U-190 conducted six war patrols, sinking two ships with a total of 7,015 GRT and 590 tons. The first was the 7,015 GRT British cargo ship Empire Lakeland, sunk off Rockall on 8 March 1943, one week into U-190s first operation. The next four patrols were unsuccessful.

===Attack on William H. Webb===
On 13 June 1943, U-190 attacked a convoy off the east coast of the United States, east of New York. The Liberty Ship William H. Webb was in the most dangerous convoy position (tail ship, outside starboard column), when U-190 fired a torpedo at the vessel, but the Liberty Ship was equipped with a special anti-torpedo mine, which detonated the torpedo 200 feet away from the ship, causing minor damage. The captain of U-190 would report to U-boat HQ in Germany that he had fired a torpedo, and that the ship had detonated the torpedo and proceeded apparently unhurt.

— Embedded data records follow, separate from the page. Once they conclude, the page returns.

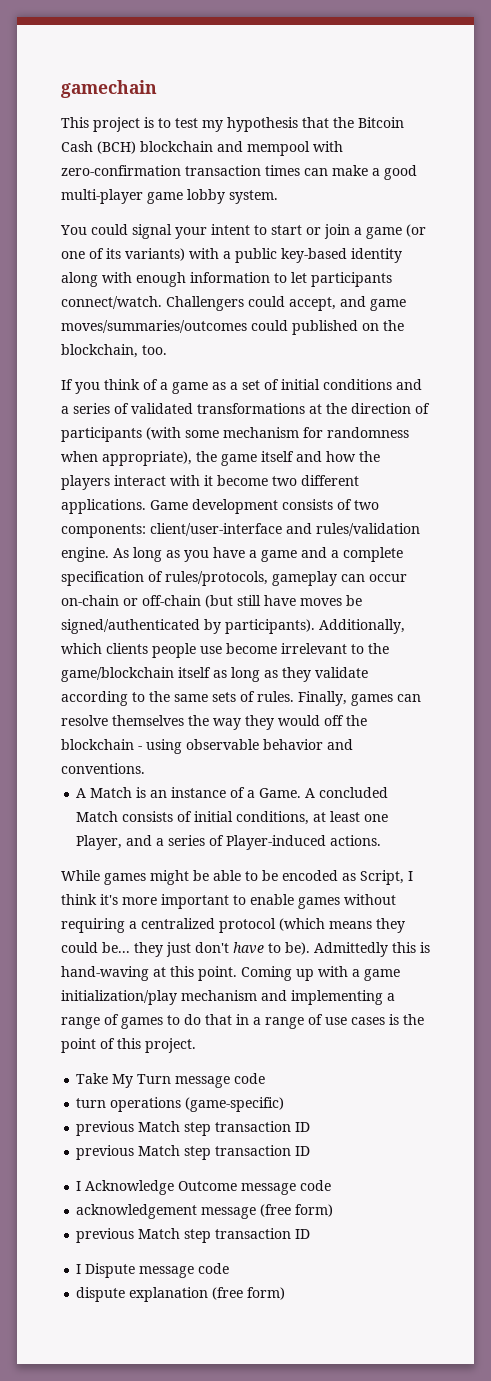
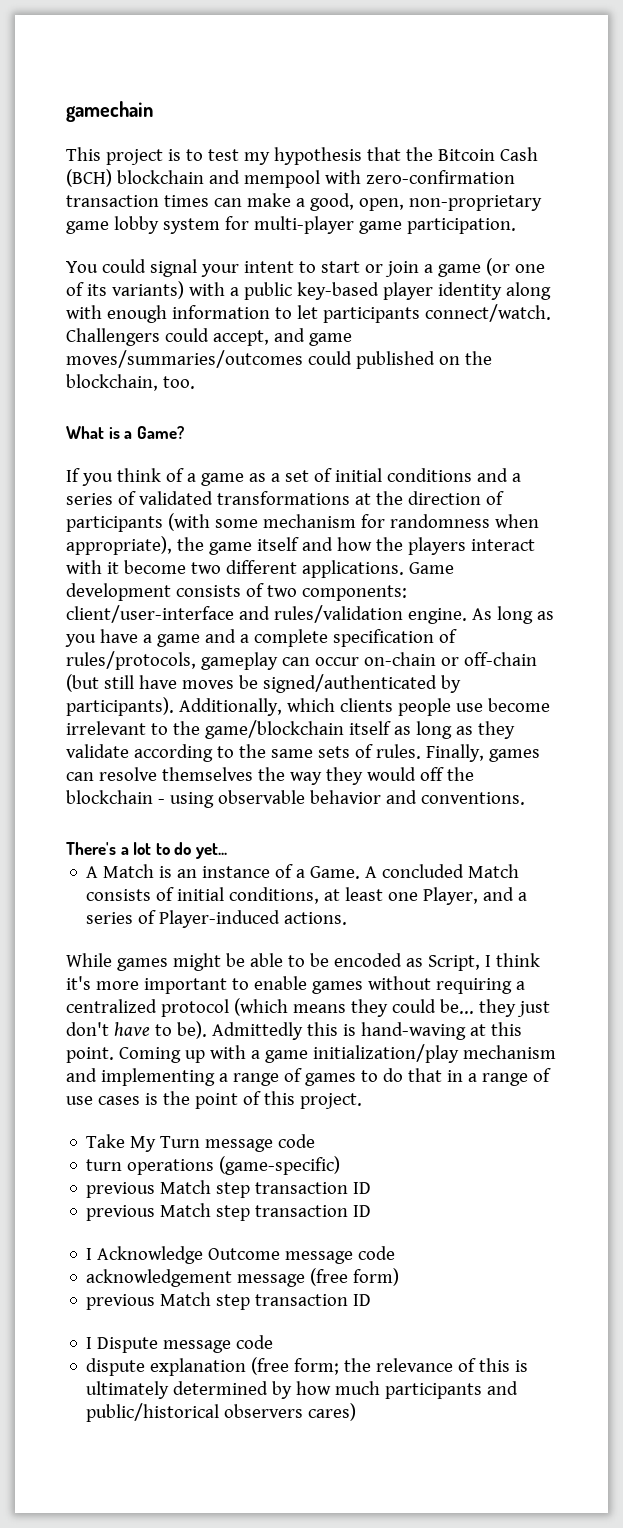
- This project is to test my hypothesis that the Bitcoin Cash (BCH) blockchain and mempool with zero-confirmation transaction times can make a good multi-player game lobby system.
+ This project is to test my hypothesis that the Bitcoin Cash (BCH) blockchain and mempool with zero-confirmation transaction times can make a good, open, non-proprietary game lobby system for multi-player game participation.
- You could signal your intent to start or join a game (or one of its variants) with a public key-based identity along with enough information to let participants connect/watch.
+ You could signal your intent to start or join a game (or one of its variants) with a public key-based player identity along with enough information to let participants connect/watch.
+ What is a Game?
+ There's a lot to do yet...
- dispute explanation (free form)
+ dispute explanation (free form; the relevance of this is ultimately determined by how much participants and public/historical observers cares)

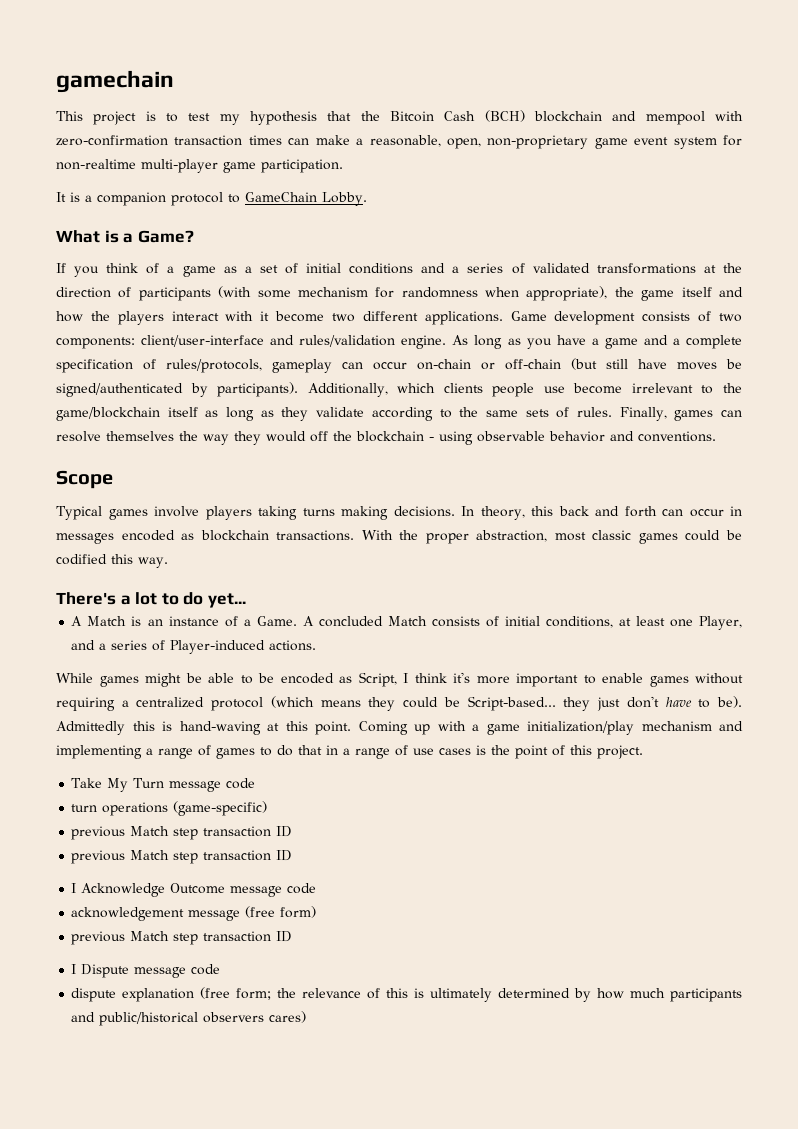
- This project is to test my hypothesis that the Bitcoin Cash (BCH) blockchain and mempool with zero-confirmation transaction times can make a good, open, non-proprietary game lobby system for multi-player game participation.
+ This project is to test my hypothesis that the Bitcoin Cash (BCH) blockchain and mempool with zero-confirmation transaction times can make a reasonable, open, non-proprietary game event system for non-realtime multi-player game participation.
- You could signal your intent to start or join a game (or one of its variants) with a public key-based player identity along with enough information to let participants connect/watch. Challengers could accept, and game moves/summaries/outcomes could published on the blockchain, too.
+ It is a companion protocol to GameChain Lobby.
+ Scope
+ Typical games involve players taking turns making decisions. In theory, this back and forth can occur in messages encoded as blockchain transactions. With the proper abstraction, most classic games could be codified this way.
- While games might be able to be encoded as Script, I think it's more important to enable games without requiring a centralized protocol (which means they could be... they just don't have to be).
+ While games might be able to be encoded as Script, I think it's more important to enable games without requiring a centralized protocol (which means they could be Script-based... they just don't have to be).

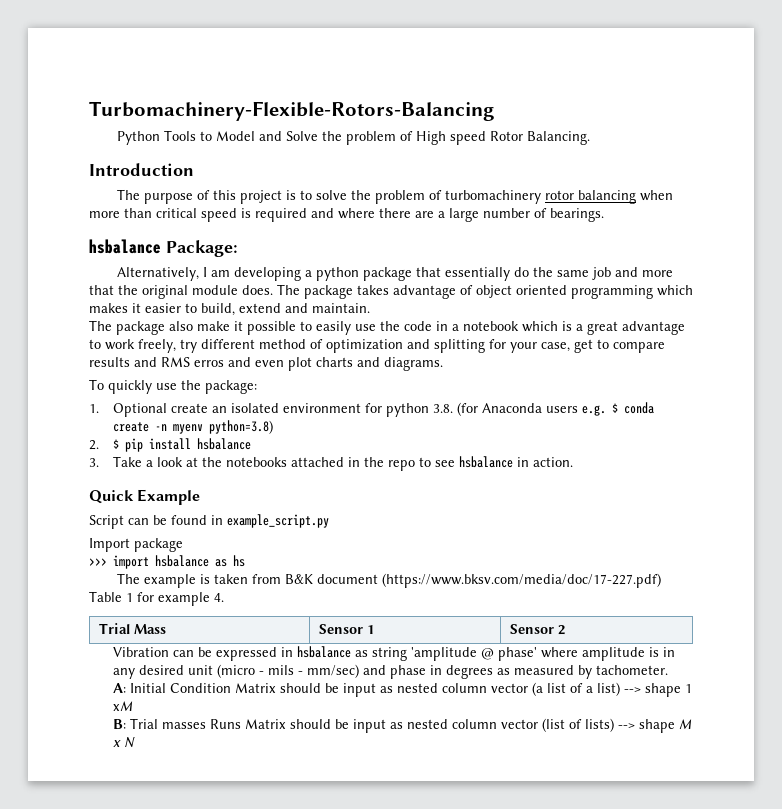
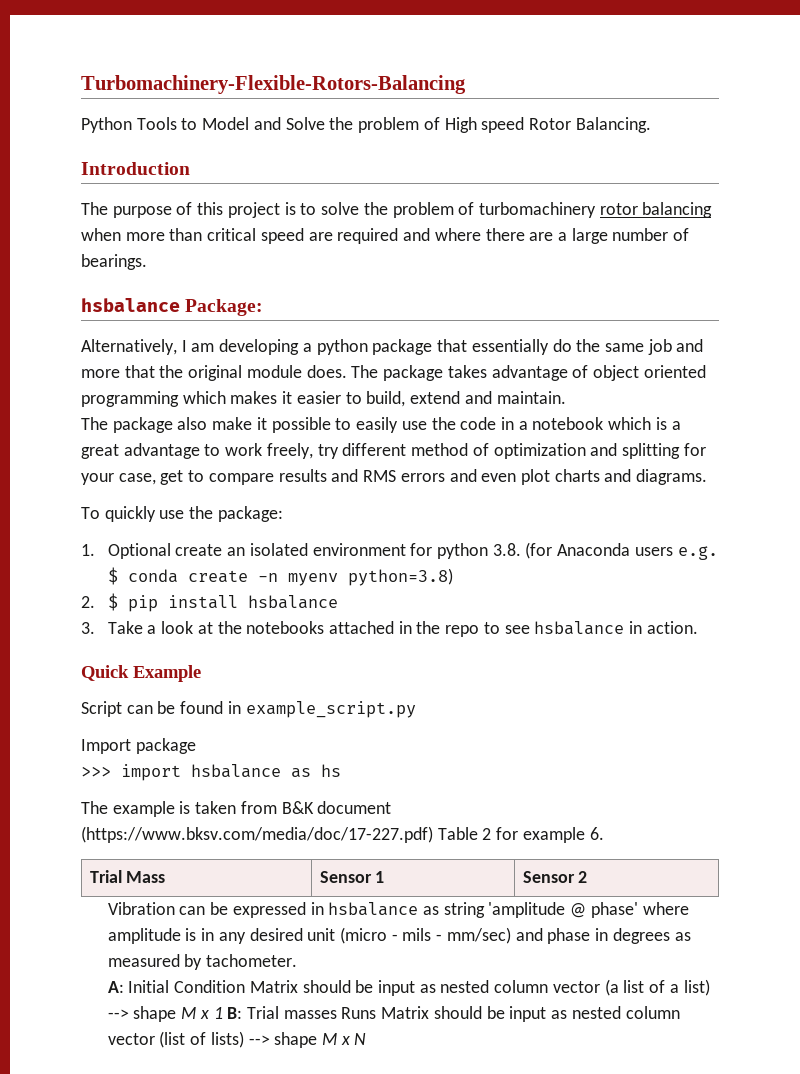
- The purpose of this project is to solve the problem of turbomachinery rotor balancing when more than critical speed is required and where there are a large number of bearings.
+ The purpose of this project is to solve the problem of turbomachinery rotor balancing when more than critical speed are required and where there are a large number of bearings.
- The package also make it possible to easily use the code in a notebook which is a great advantage to work freely, try different method of optimization and splitting for your case, get to compare results and RMS erros and even plot charts and diagrams.
+ The package also make it possible to easily use the code in a notebook which is a great advantage to work freely, try different method of optimization and splitting for your case, get to compare results and RMS errors and even plot charts and diagrams.
- The example is taken from B&K document (https://www.bksv.com/media/doc/17-227.pdf) Table 1 for example 4.
+ The example is taken from B&K document (https://www.bksv.com/media/doc/17-227.pdf) Table 2 for example 6.
- A: Initial Condition Matrix should be input as nested column vector (a list of a list) --> shape 1 xM
- B: Trial masses Runs Matrix should be input as nested column vector (list of lists) --> shape M x N
+ A: Initial Condition Matrix should be input as nested column vector (a list of a list) --> shape M x 1 B: Trial masses Runs Matrix should be input as nested column vector (list of lists) --> shape M x N

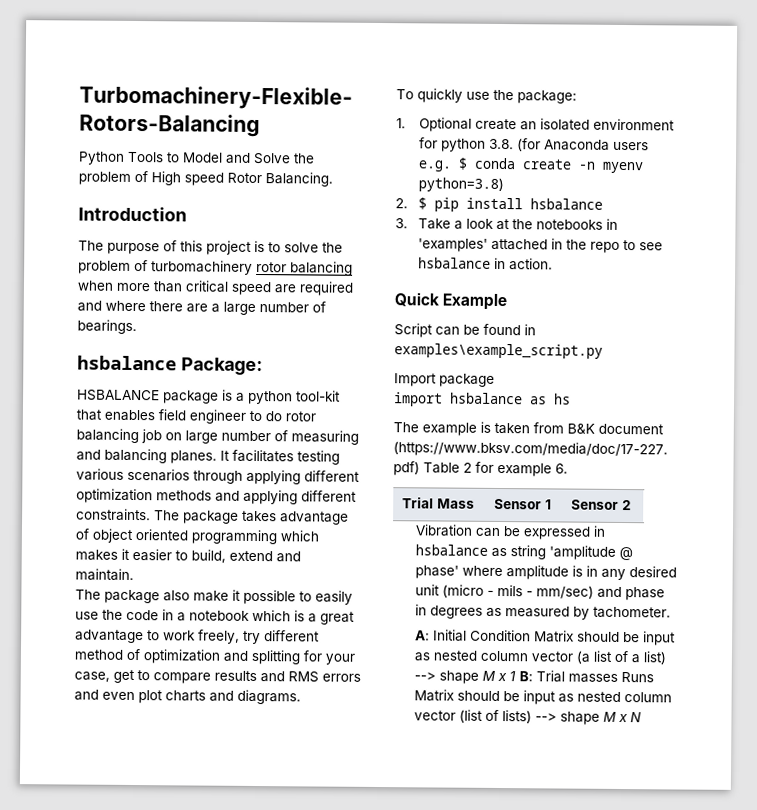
- Alternatively, I am developing a python package that essentially do the same job and more that the original module does.
+ HSBALANCE package is a python tool-kit that enables field engineer to do rotor balancing job on large number of measuring and balancing planes. It facilitates testing various scenarios through applying different optimization methods and applying different constraints.
- 3. Take a look at the notebooks attached in the repo to see hsbalance in action.
+ 3. Take a look at the notebooks in 'examples' attached in the repo to see hsbalance in action.
- Script can be found in example_script.py
+ Script can be found in examples\example_script.py
- >>> import hsbalance as hs
+ import hsbalance as hs

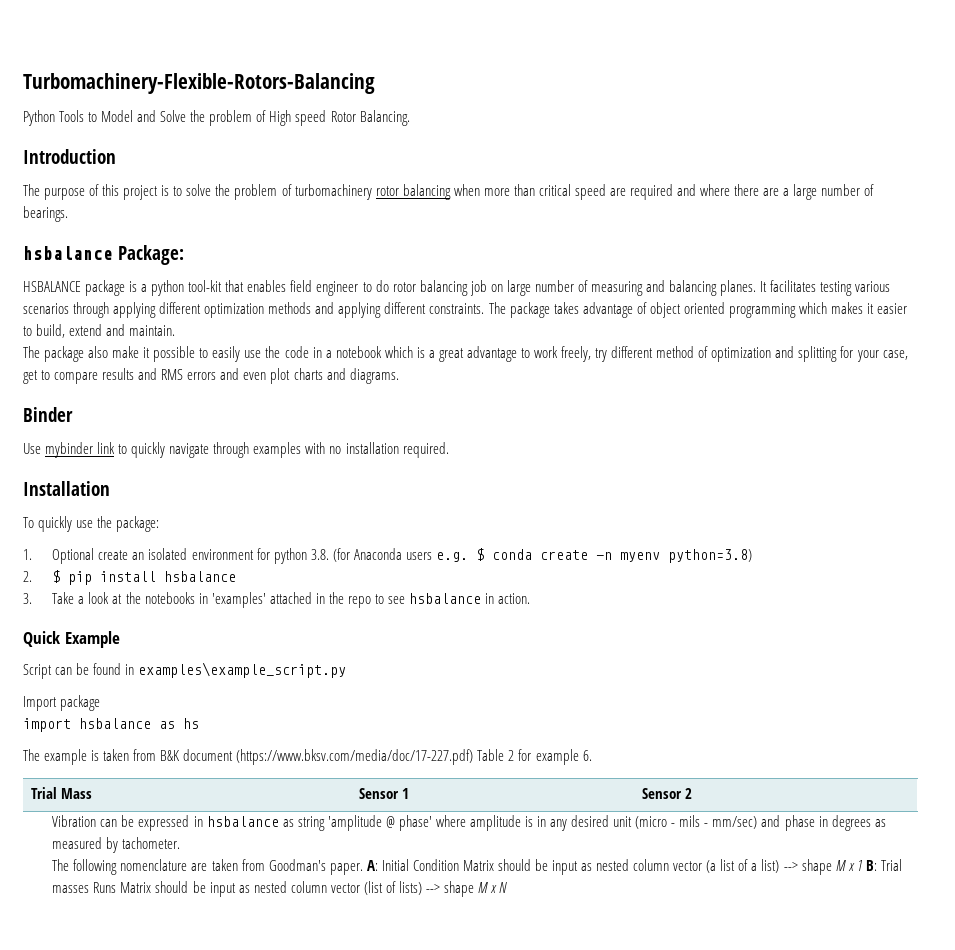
+ Binder
+ Use mybinder link to quickly navigate through examples with no installation required.
+ Installation
+ The following nomenclature are taken from Goodman's paper.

===Sinking of HMCS Esquimalt===
U-190s final war patrol began on 22 February 1945. She left Norway equipped with six contact and eight T-5 "GNAT" acoustic torpedoes. Her mission was to interdict Allied shipping off Sable Island and in the approaches to Halifax, Nova Scotia harbour. On 16 April she was keeping station off the Sambro light ship when her crew heard ASDIC (Sonar) pinging.

The minesweeper was conducting a routine patrol of the harbour. She was employing none of the mandatory anti-submarine precautions: she was not zig-zagging; she had not streamed her towed Foxer-type decoy, designed as a countermeasure against GNAT torpedoes; she had turned off her radar. Nonetheless, the U-boat crew was sure that they had been detected, and when Esquimalt turned toward them, U-190 turned to run and fired one GNAT from a stern tube.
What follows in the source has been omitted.